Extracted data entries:
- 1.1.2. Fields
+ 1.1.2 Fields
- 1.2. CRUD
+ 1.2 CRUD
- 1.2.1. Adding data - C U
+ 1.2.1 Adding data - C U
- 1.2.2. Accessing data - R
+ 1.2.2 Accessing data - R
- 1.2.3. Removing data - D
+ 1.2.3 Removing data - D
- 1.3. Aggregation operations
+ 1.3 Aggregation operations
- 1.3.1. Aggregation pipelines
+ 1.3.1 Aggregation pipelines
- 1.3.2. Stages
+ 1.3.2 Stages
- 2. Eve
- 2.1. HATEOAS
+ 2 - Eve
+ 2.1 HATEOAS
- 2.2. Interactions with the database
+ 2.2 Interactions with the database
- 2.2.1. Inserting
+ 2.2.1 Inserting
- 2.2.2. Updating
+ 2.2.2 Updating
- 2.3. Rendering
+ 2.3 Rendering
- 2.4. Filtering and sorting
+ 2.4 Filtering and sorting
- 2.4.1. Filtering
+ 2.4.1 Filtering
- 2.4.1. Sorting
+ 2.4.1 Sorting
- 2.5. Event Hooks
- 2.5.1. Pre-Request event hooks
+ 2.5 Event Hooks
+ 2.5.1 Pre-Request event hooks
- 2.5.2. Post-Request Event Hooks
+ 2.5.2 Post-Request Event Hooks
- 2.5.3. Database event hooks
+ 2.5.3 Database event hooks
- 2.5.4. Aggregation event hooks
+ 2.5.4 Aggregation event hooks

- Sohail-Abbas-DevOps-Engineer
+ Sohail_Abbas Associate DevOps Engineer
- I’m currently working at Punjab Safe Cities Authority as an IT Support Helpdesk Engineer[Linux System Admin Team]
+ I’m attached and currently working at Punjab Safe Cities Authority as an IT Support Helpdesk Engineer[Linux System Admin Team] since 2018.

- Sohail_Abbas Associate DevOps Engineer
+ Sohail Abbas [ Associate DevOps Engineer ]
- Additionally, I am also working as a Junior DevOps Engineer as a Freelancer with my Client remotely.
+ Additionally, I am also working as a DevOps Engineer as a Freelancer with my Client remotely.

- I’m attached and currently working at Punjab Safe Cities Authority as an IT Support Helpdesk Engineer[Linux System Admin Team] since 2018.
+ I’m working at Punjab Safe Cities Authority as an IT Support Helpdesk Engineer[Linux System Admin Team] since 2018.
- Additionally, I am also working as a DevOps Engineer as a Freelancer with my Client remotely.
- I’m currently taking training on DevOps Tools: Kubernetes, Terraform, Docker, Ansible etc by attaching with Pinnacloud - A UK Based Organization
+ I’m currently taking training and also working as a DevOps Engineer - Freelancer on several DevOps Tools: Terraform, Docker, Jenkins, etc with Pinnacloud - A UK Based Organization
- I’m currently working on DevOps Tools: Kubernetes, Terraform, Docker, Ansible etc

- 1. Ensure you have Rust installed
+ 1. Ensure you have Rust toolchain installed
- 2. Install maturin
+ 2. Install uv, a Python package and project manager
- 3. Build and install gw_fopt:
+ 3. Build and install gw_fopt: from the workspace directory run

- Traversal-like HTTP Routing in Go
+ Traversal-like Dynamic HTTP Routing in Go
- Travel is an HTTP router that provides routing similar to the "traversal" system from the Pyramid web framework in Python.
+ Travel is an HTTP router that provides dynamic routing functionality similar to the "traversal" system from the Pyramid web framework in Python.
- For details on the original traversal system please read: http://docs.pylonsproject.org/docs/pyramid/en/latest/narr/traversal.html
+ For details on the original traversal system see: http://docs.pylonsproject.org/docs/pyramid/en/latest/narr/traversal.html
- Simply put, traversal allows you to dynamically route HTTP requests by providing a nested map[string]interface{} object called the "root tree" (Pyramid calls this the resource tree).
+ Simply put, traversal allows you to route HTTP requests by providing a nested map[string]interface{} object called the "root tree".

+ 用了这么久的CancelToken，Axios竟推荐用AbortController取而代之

> [TRY IT]
Take the line that contains "- Simply put, traversal" and every line after it to the end of the entries above, and reproduce them exactly.

> [RESULT]
- Simply put, traversal allows you to dynamically route HTTP requests by providing a nested map[string]interface{} object called the "root tree" (Pyramid calls this the resource tree).
+ Simply put, traversal allows you to route HTTP requests by providing a nested map[string]interface{} object called the "root tree".

+ 用了这么久的CancelToken，Axios竟推荐用AbortController取而代之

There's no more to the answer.